Who is he playing with but Angela Lansbury, Kareem Abdul-Jabbar, Natasha Lyonne and Stephen Sondheim? Sadly, this appears to be the final onscreen appearance for both Sondheim, who died last year at the age of 91, and Lansbury, who died in October at 96.

Lansbury’s appearance is a clear nod to her long tenure as Jessica Fletcher on Murder, She Wrote, but Sondheim’s cameo, much like the many clues arrayed in Johnson’s whodunit, is a touch more mysterious at first. On further examination, though, it makes perfect sense even if, as with an onion (or parfait), there are layers.

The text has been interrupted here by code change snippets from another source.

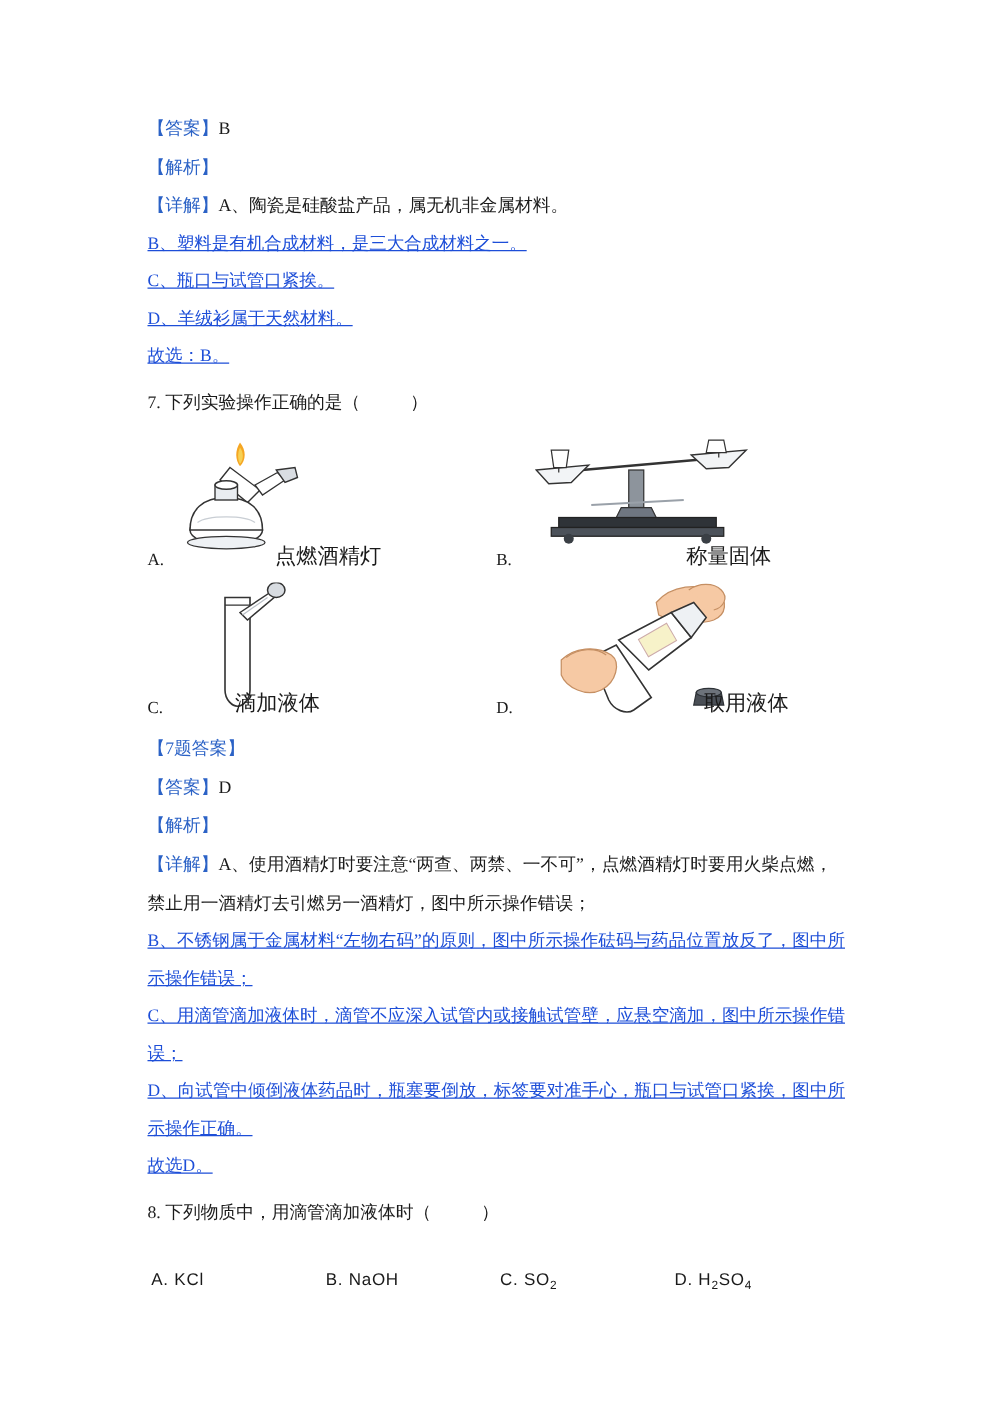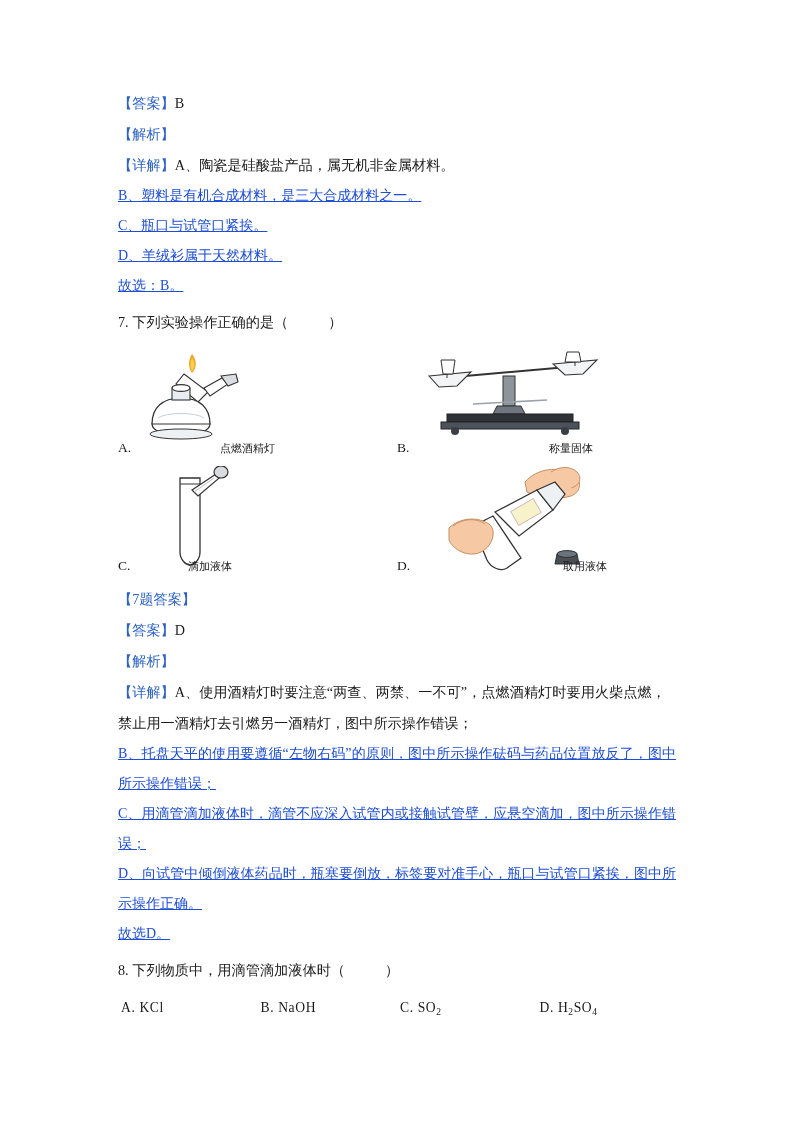"点燃酒精灯" .optcap { font-size: 11px -> 17px }
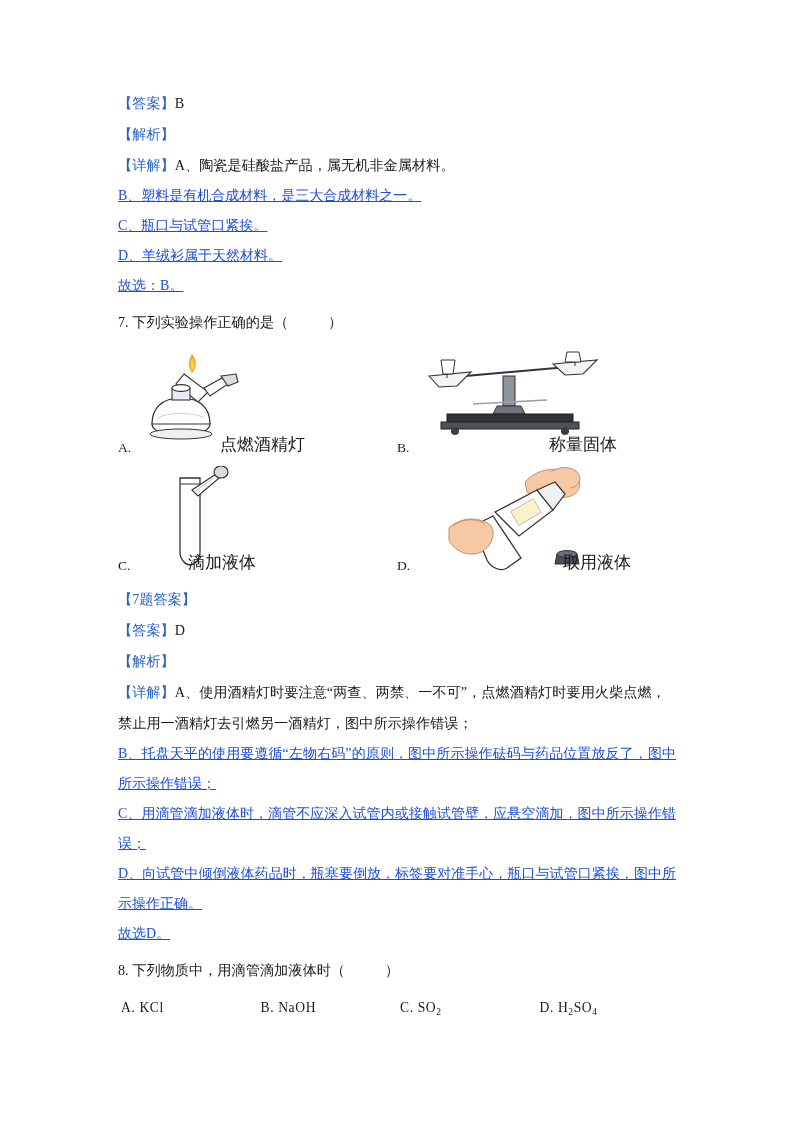"B、托盘天平的使用要遵循“左物右码”的原则，图中所示操作砝码与药品位置放反了，图" p.para { text: 托盘天平的使用要遵循 -> 不锈钢属于金属材料 }
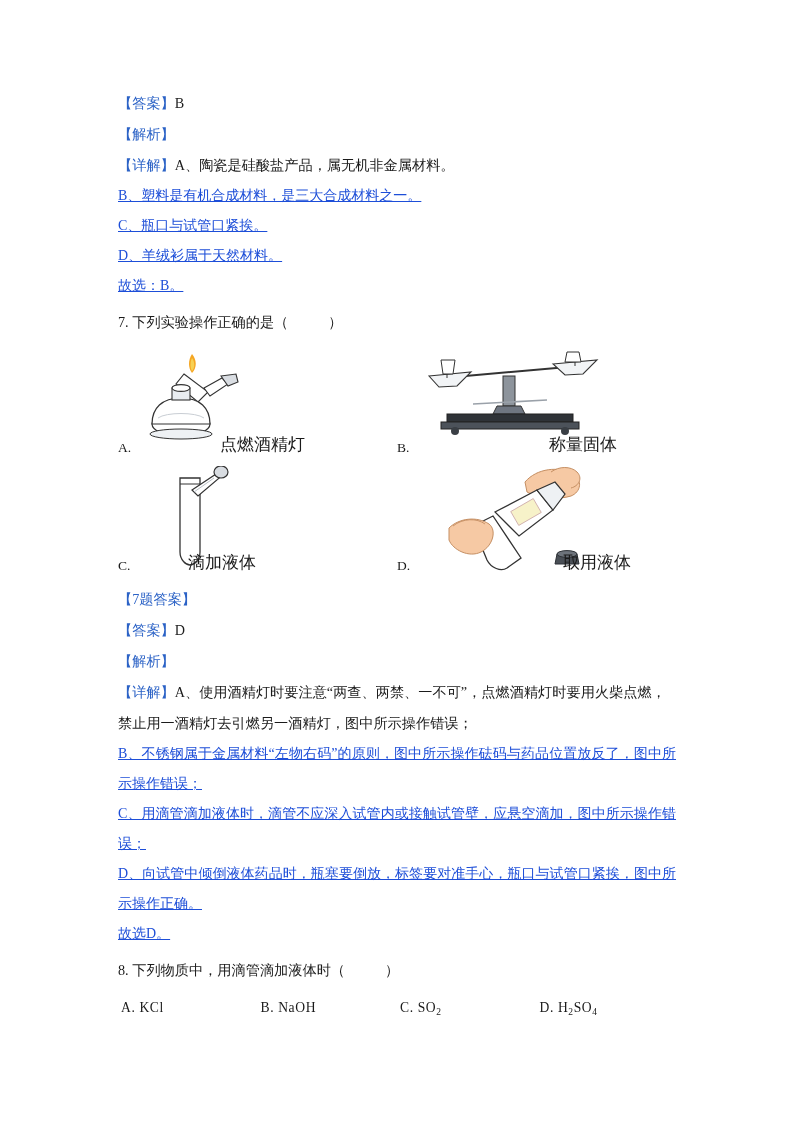"A. KCl" .answers { font-family: Liberation Serif, serif -> Liberation Sans, sans-serif; margin-top: 14px -> 30px }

“Sondheim has a massive connection to the murder-mystery genre,” Johnson told Entertainment Weekly, noting how the lyricist and composer loved puzzles and mysteries and co-wrote, with Psycho star Anthony Perkins, the film The Last of Sheila, which both Knives Out and Glass Onion are somewhat indebted to in terms of plot. Johnson, who clearly knows his Sondheim, added that his one straight play was a murder mystery, “Getting Away with Murder,” co-written with his Company and Merrily We Roll Along collaborator George Furth.

Sondheim, who often said he considered writing murder mysteries in case his musical theater career didn’t pan out, was no dilettante. He often held elaborate game nights for his celebrity friends, he designed an elaborate treasure hunt at the American Museum of Natural History and was even the inspiration for the Laurence Olivier character in Sleuth.

As if that weren’t enough, according to A.J. Jacobs, author of The Puzzler, Sondheim almost single-handedly changed how American crosswords were designed.

“Yeah he did Broadway and he was a genius,” Jacobs said. “But let’s not forget his contribution to puzzle history.”

A fan of the British “cryptic crosswords,” Sondheim wrote an influential article in New York magazine that called for a move away from trivia-based clues towards ones based on wordplay, homophones and anagrams.

Like a pivotal piece of evidence in Glass Onion, Johnson’s appreciation for Sondheim has been hiding in plain sight for some time. In Knives Out, Benoit Blanc sings along to “Losing My Mind” from Follies while on a stakeout. (The year 2019 was a banner one for Sondheim on film; Joker featured “Send in the Clowns” from A Little Night Music and Noah Baumbach’s Marriage Story gave us the entirety of “Being Alive” from Company.)

With many Broadway venues honoring Sondheim’s yahrzeit with revivals of his stage work, it’s a thrill to see the late composer recognized for another one of his passions — though, on that note, I’m not holding my breath for another run of Passion.